- PROBLEM TO WORK ON
Every record below should be repeated exactly. Omit the pictures.
*** DATASET EXTRACT ***
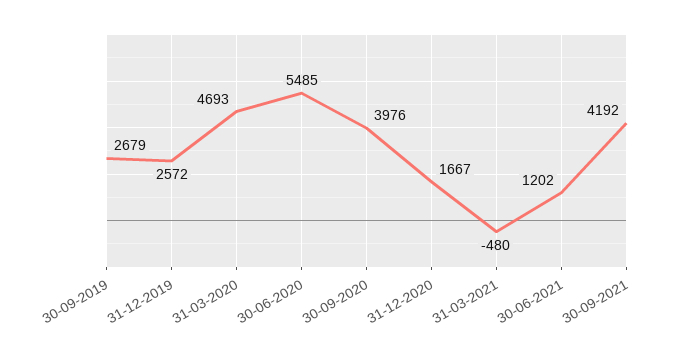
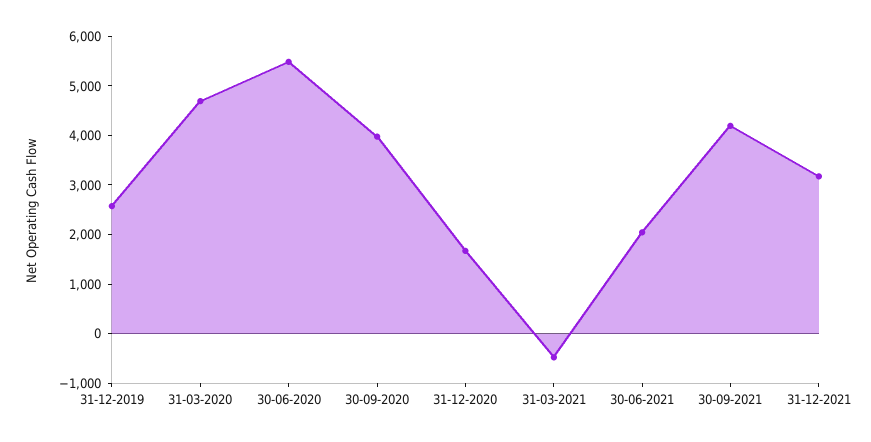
30-09-2019: 2679 -> none
30-06-2021: 1202 -> 2000
31-12-2021: none -> 3200

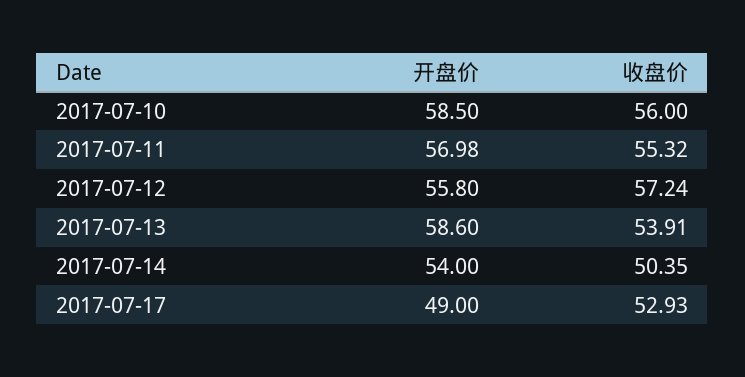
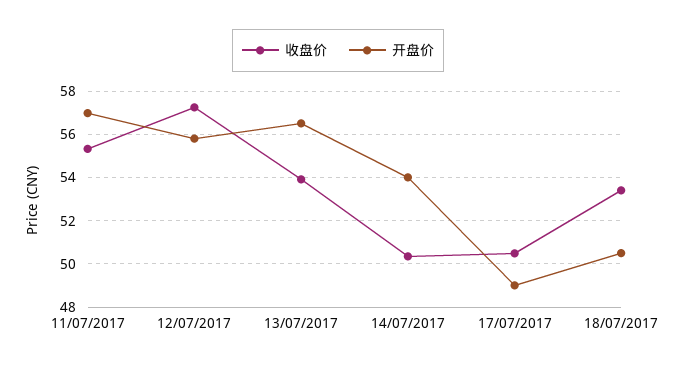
开盘价, 2017-07-10: 58.5 -> none
收盘价, 2017-07-10: 56 -> none
开盘价, 2017-07-13: 58.6 -> 56.5
收盘价, 2017-07-17: 52.93 -> 50.5
收盘价, 18/07/2017: none -> 53.5
开盘价, 18/07/2017: none -> 50.5

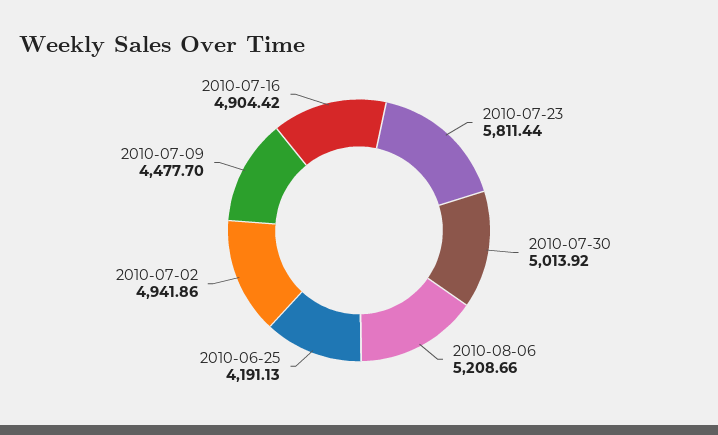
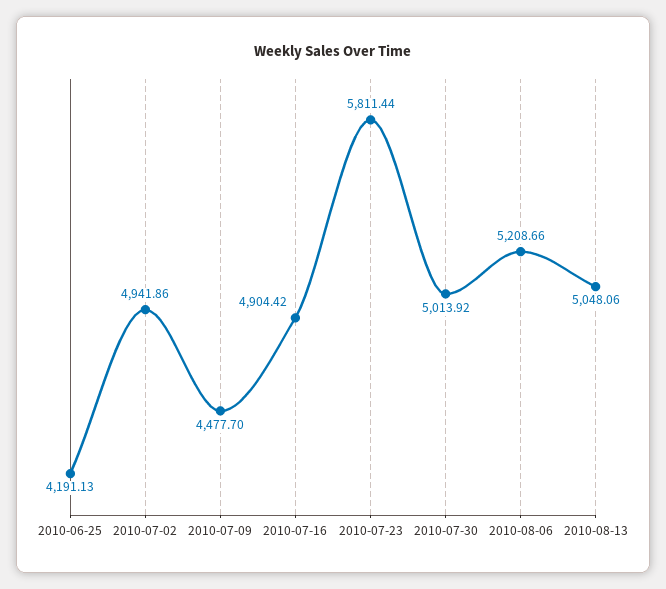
2010-08-13: none -> 5048.06

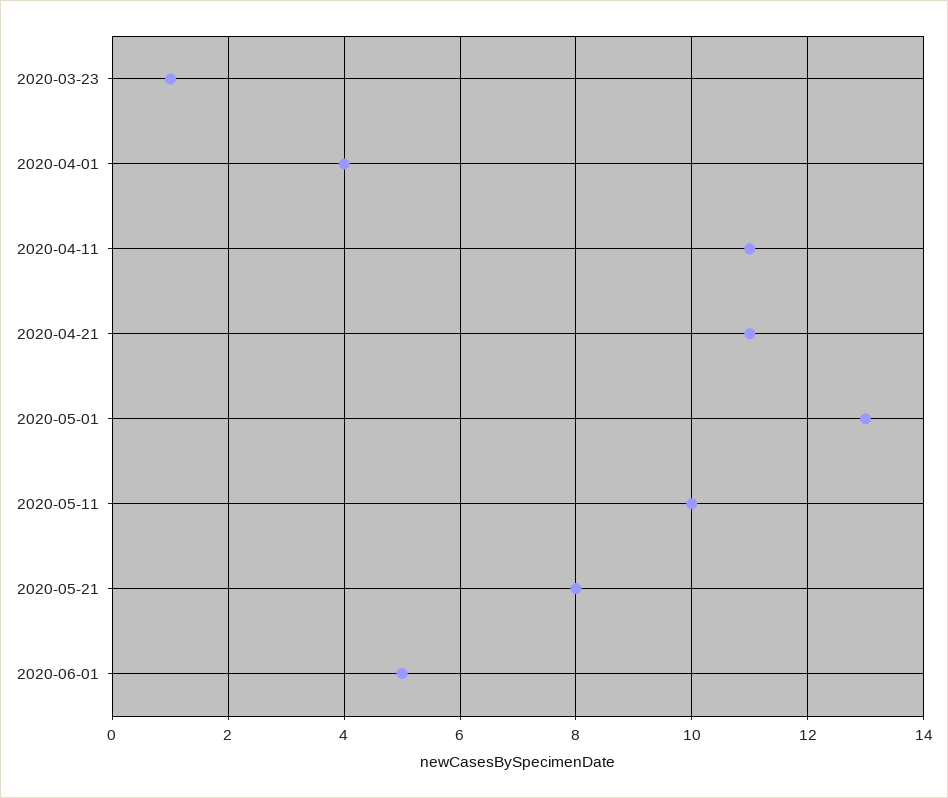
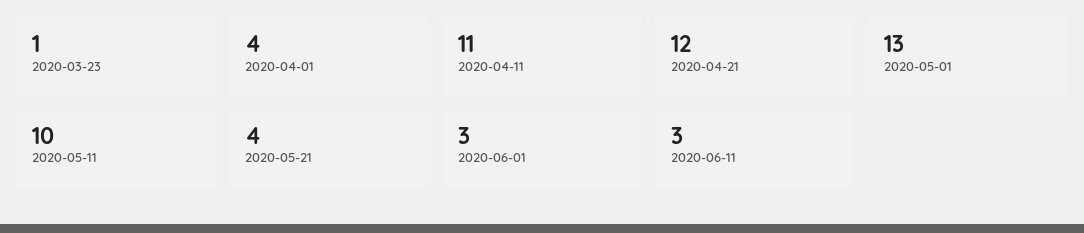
2020-04-21: 11 -> 12
2020-05-21: 8 -> 4
2020-06-01: 5 -> 3
2020-06-11: none -> 3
*** End of DATASET EXTRACT ***
- OUTPUT
30-09-2019: 2679 -> none
30-06-2021: 1202 -> 2000
31-12-2021: none -> 3200

开盘价, 2017-07-10: 58.5 -> none
收盘价, 2017-07-10: 56 -> none
开盘价, 2017-07-13: 58.6 -> 56.5
收盘价, 2017-07-17: 52.93 -> 50.5
收盘价, 18/07/2017: none -> 53.5
开盘价, 18/07/2017: none -> 50.5

2010-08-13: none -> 5048.06

2020-04-21: 11 -> 12
2020-05-21: 8 -> 4
2020-06-01: 5 -> 3
2020-06-11: none -> 3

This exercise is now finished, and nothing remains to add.